Five Steps to Successful Vendor Management

  • May 17, 2012
  • Robin Conner

The increasing emphasis by regulators on how financial institutions manage vendors and contracts force many organizations to evaluate their vendor management processes and software tools to ensure that their next audit goes smoothly. However, in today’s economic environment, many institutions must do more with fewer resources to manage their vendor contracts and risks. Failure to manage vendors can lead to greater opportunities for mistakes that ultimately lead to failing an audit.

Below are some tips to successful vendor management:

1. Proper Inventory and Classification: Identify all vendor relationships that exist in the organization.

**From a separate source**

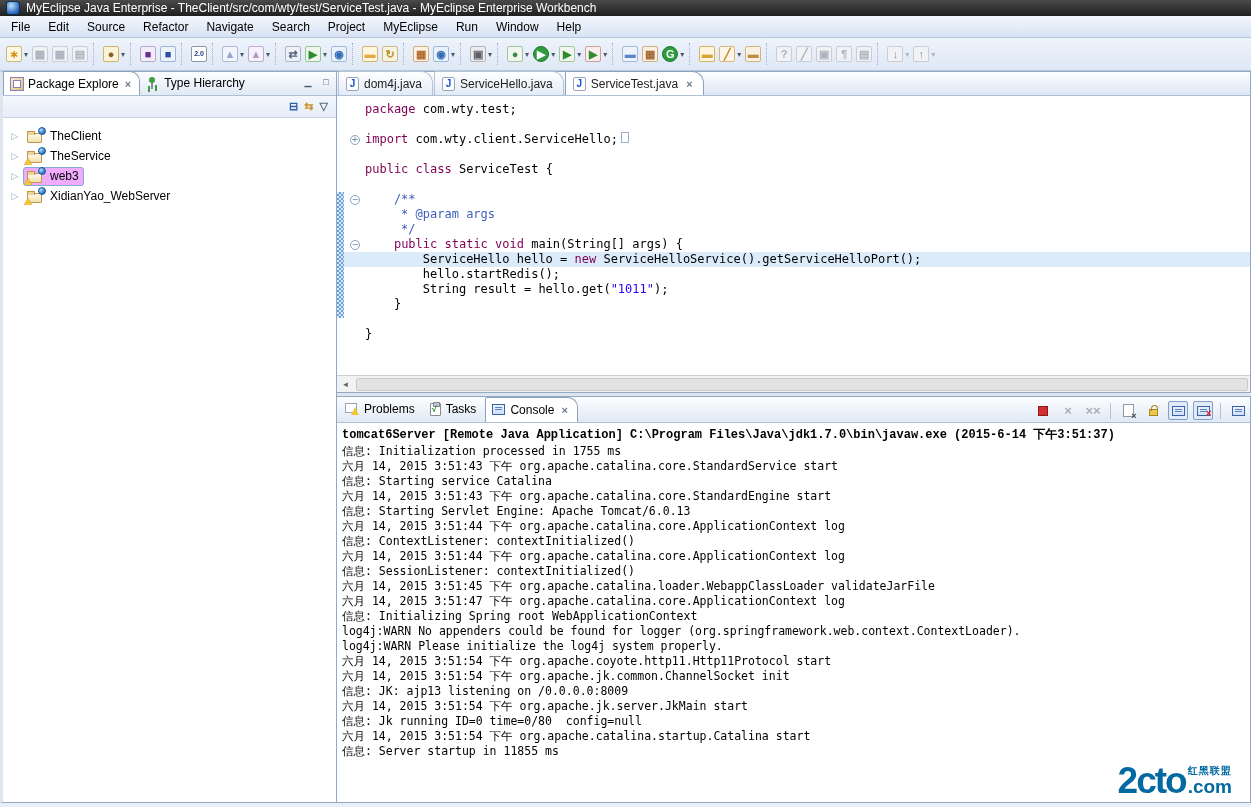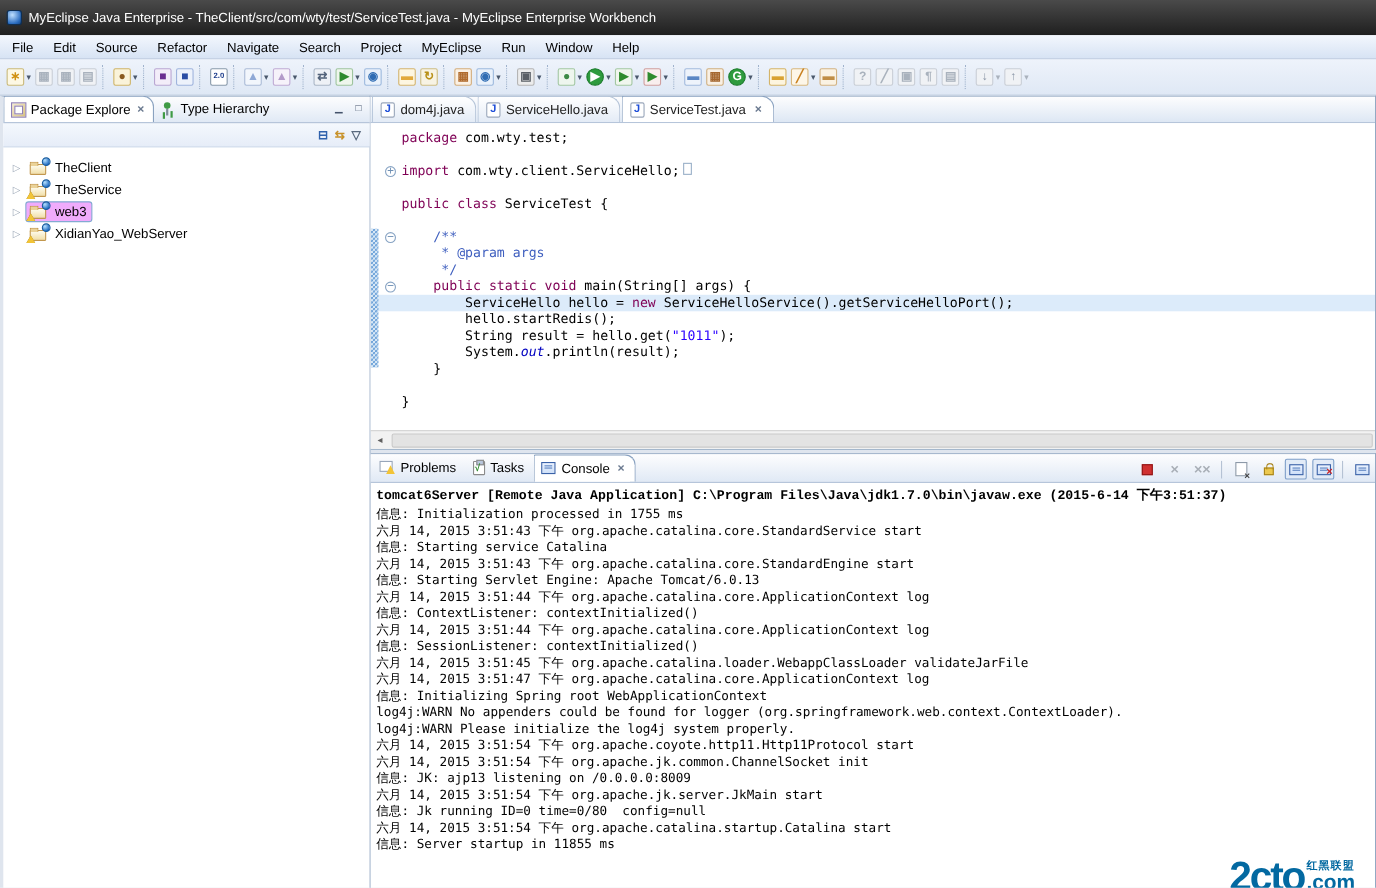"MyEclipse Java Enterprise -" .titlebar { height: 32px -> 16px }
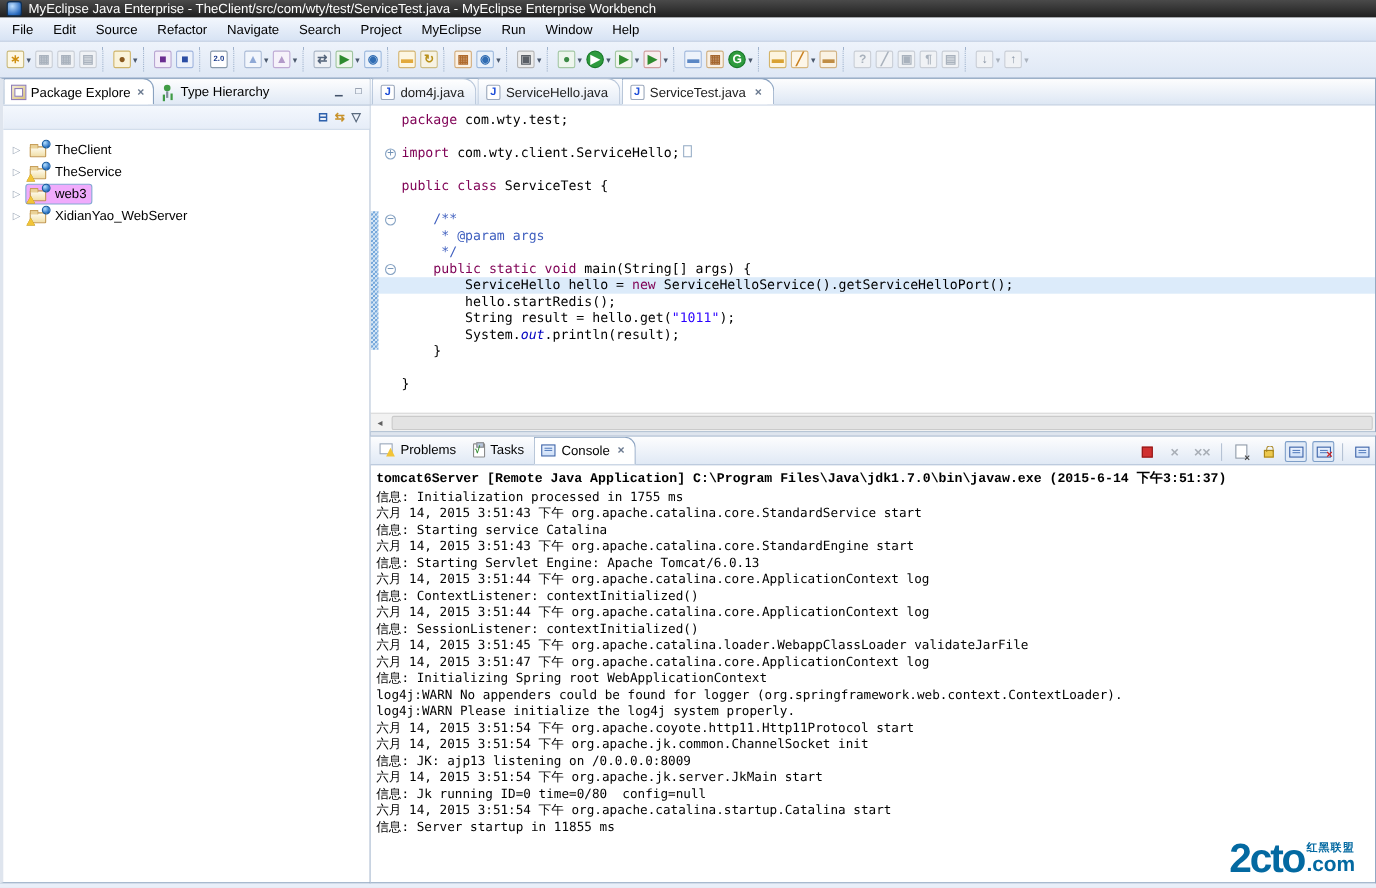"System.out.println(result);" div.code-line { html: <div><span></span><span><span> System.</span><span>out</span><span>.println(result);</span></span></div> -> none }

Review each relationship and analyze the criticality of each vendor. Store all your critical data and information in one location for easier access.

2. Perform Due Diligence: Due diligence requires investigation into a vendor’s ability to meet the requirements of the proposed service and an inquiry into the vendor’s financial ability to deliver on its promise. On-going due diligence for existing vendors considers the following areas: financial, information security, business continuity, human resources, legal, compliance, operational performance, and reputation. Wherever possible independent validation of vendor compliance should be collected and reviewed (e.g.: SAS70/SSAE16, financials, BC/DR plans, insurance certificates, IS audit, etc.).

3. Do a Regular Risk Assessment: Risk Assessment takes into account the importance of business functions to the organization, and analyzes how much risk the vendor has mitigated through their own internal efforts. You should mitigate the risk of continuing to do business with high risk vendors.

4. Contract Management: A strong contract with a significant vendor is essential to properly maintaining long-term relationship with the vendor. Even relationship with vendors that provide low-risk services should be documented in simple contracts.

5. Ongoing Supervision and Monitoring of Vendors: Monitoring and supervision should include an ongoing review of the vendor’s financial condition, policies, internal controls, and ability to meet its obligations. Doing this increases accountability and transparency between your organization and all vendors.